— About this task —
The output should match, line for line, the records from the line containing "html: <div> <span>孔子</span>" through the line containing "color: #0c4a6e ->", with every picture left out.

— Exercise materials —
______________________________

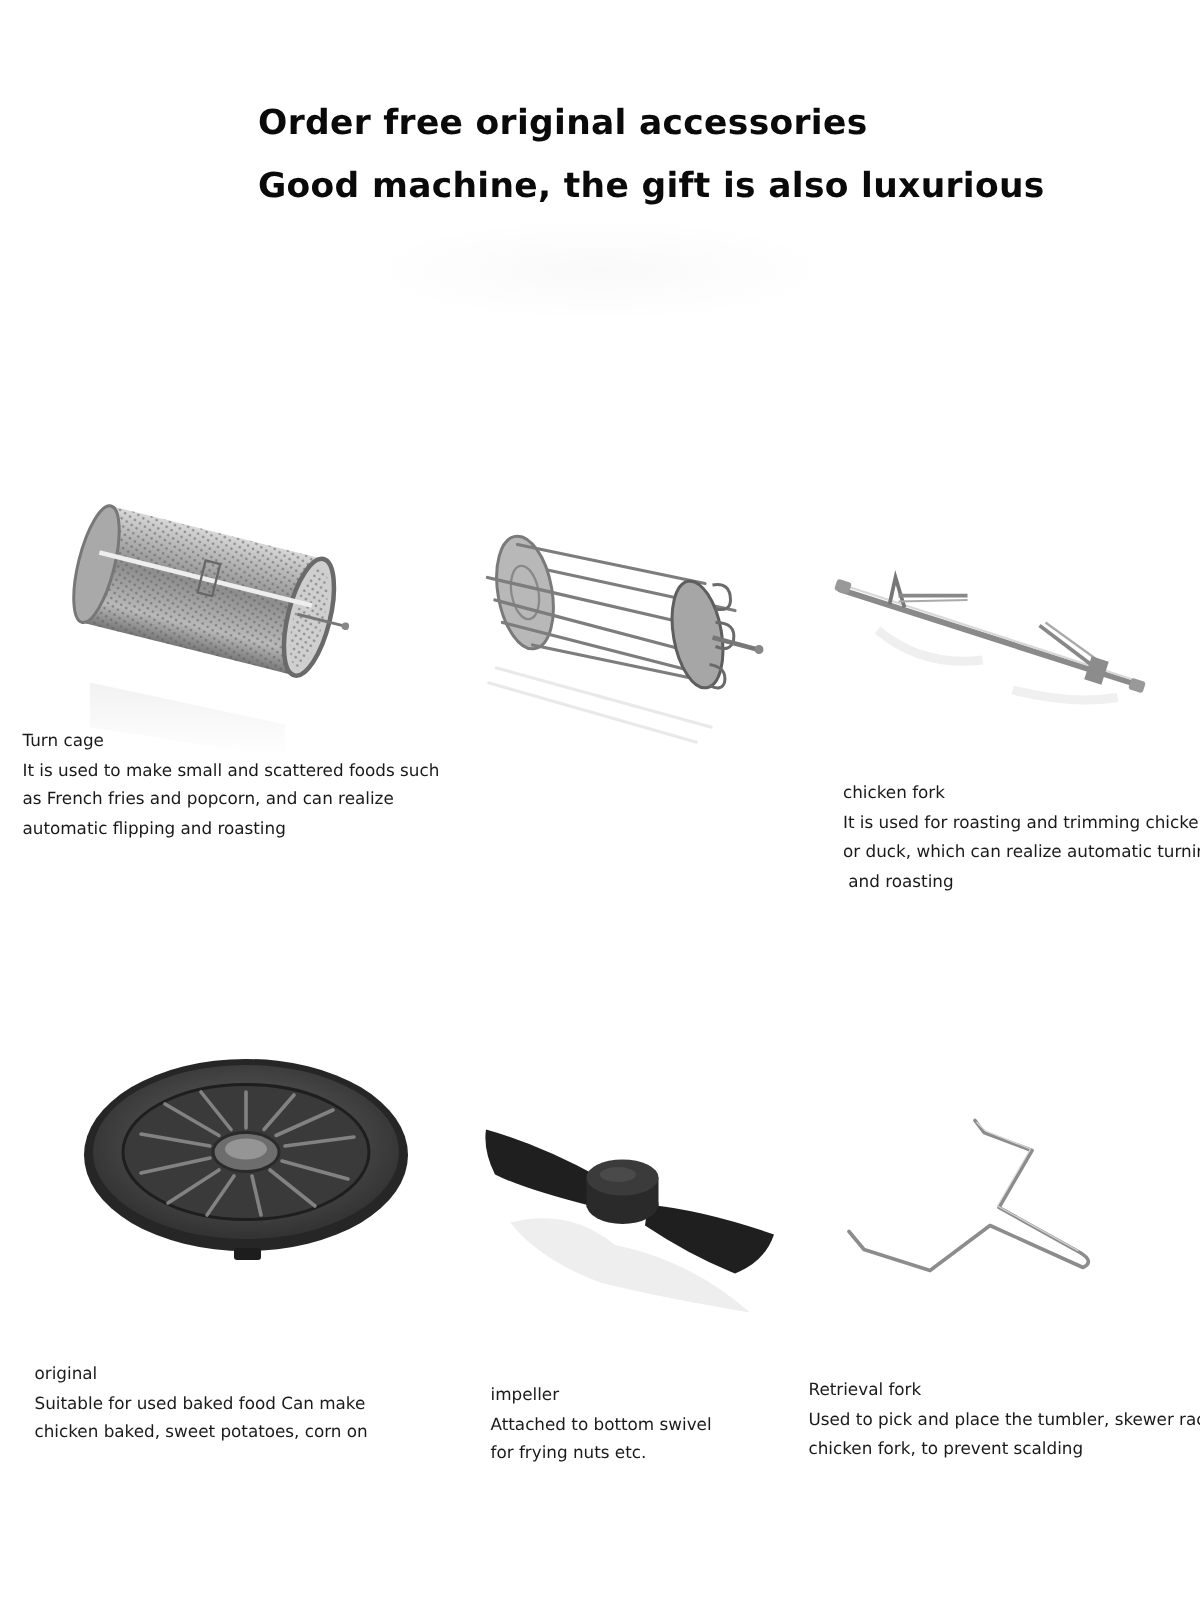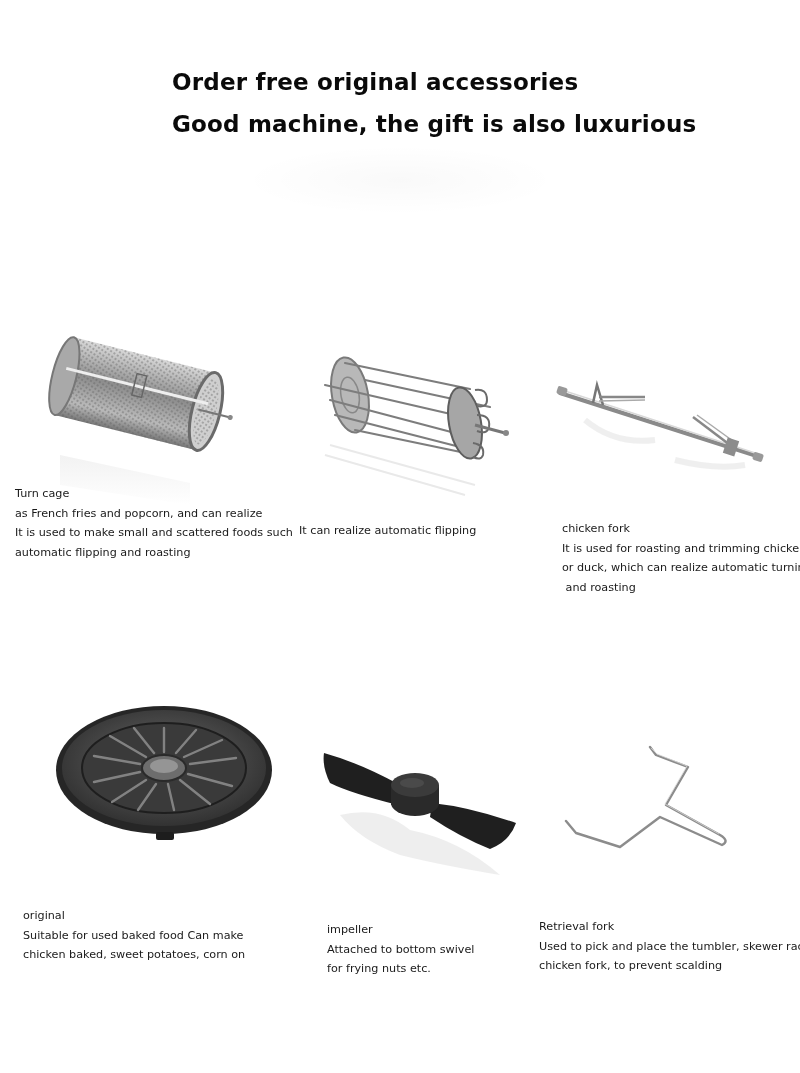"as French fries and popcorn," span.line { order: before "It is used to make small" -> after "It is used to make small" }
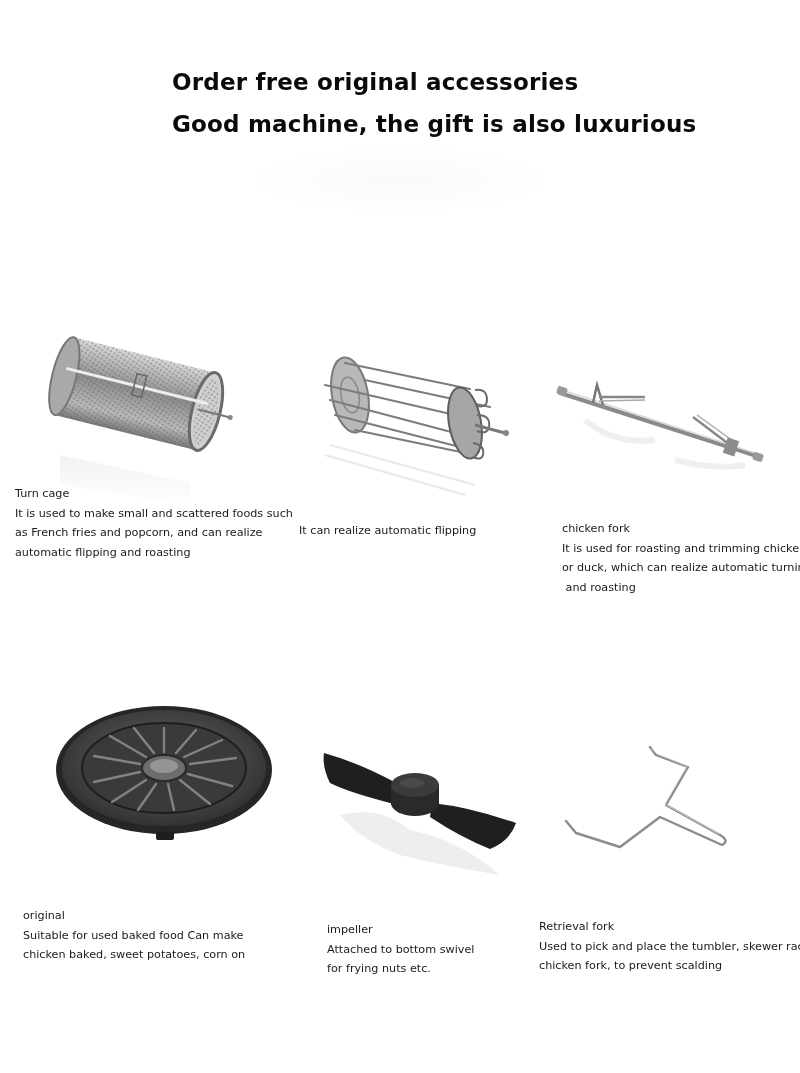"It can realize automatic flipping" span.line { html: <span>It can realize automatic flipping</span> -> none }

______________________________

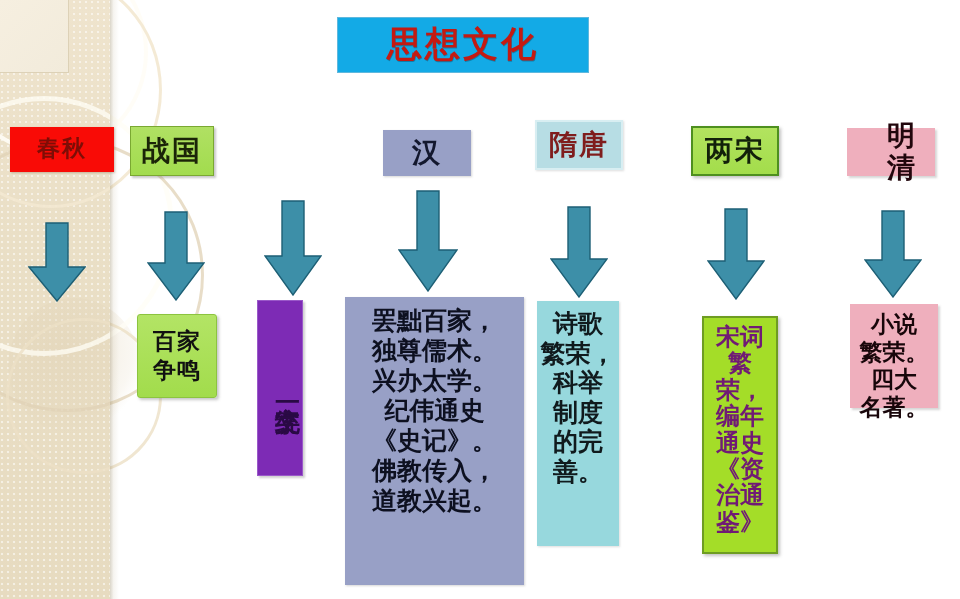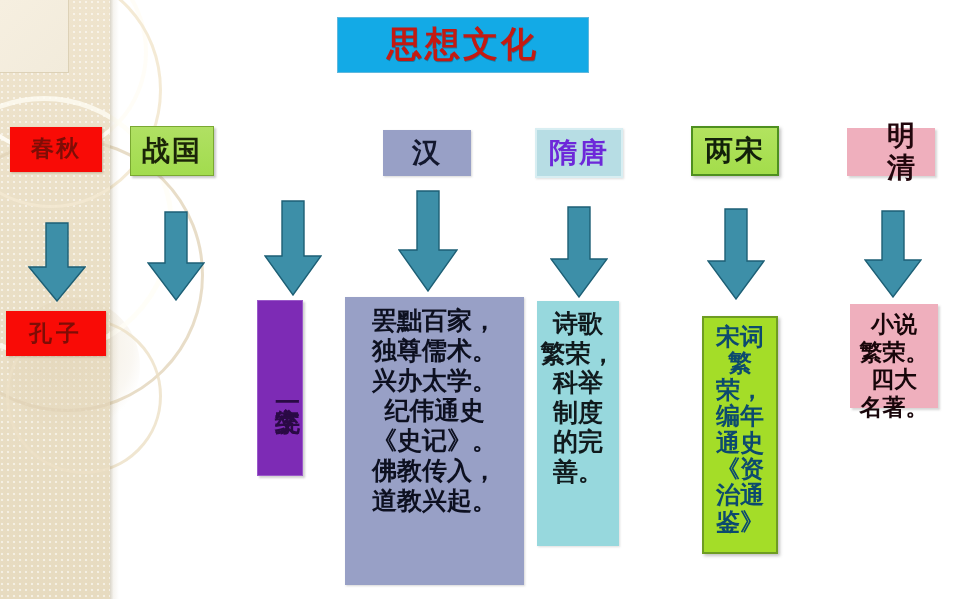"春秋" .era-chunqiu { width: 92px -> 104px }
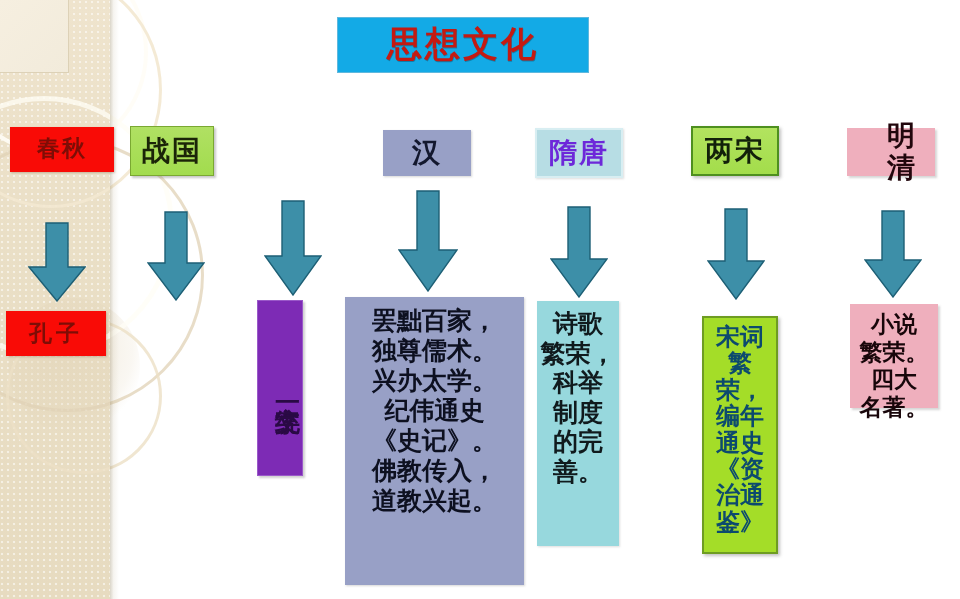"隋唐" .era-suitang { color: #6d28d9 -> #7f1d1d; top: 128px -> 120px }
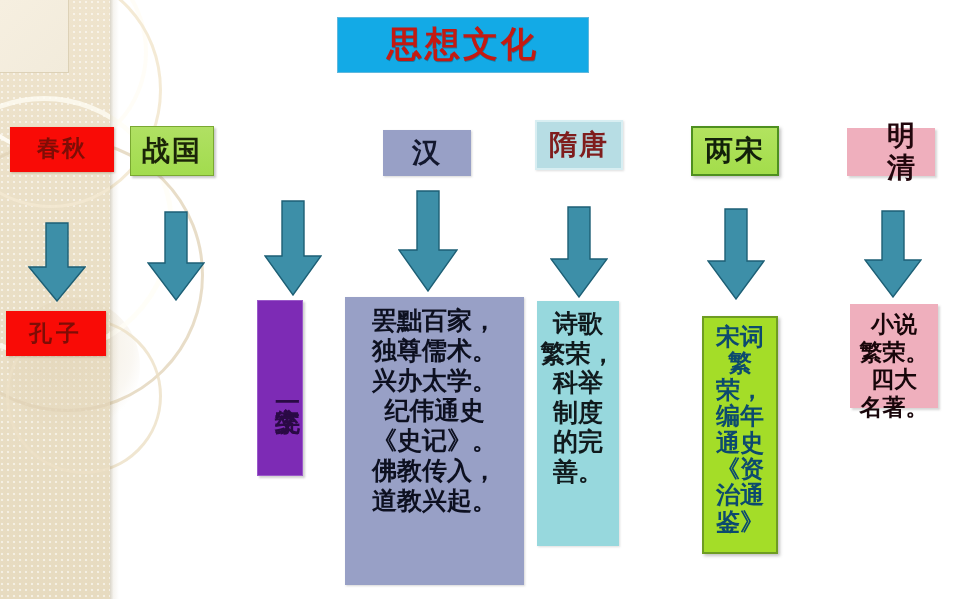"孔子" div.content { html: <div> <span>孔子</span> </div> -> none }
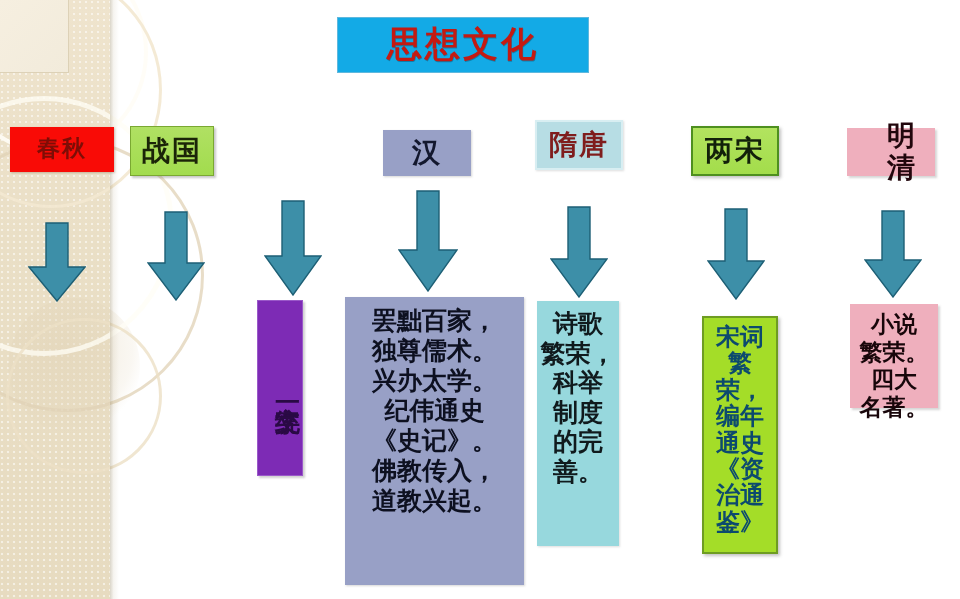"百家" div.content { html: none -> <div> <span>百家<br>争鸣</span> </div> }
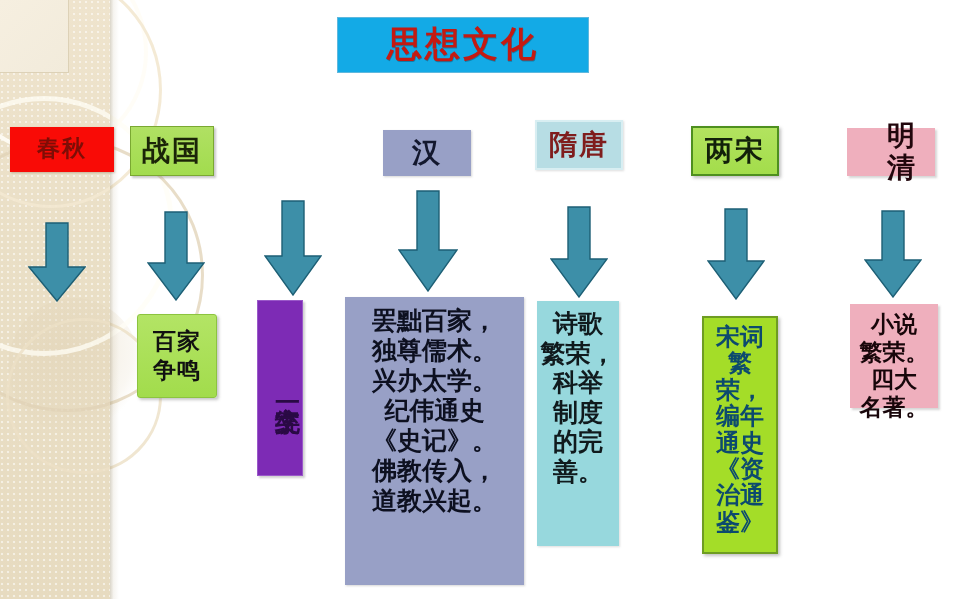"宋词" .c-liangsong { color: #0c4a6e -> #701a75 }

______________________________

— Answer section —
"孔子" div.content { html: <div> <span>孔子</span> </div> -> none }
"百家" div.content { html: none -> <div> <span>百家<br>争鸣</span> </div> }
"宋词" .c-liangsong { color: #0c4a6e -> #701a75 }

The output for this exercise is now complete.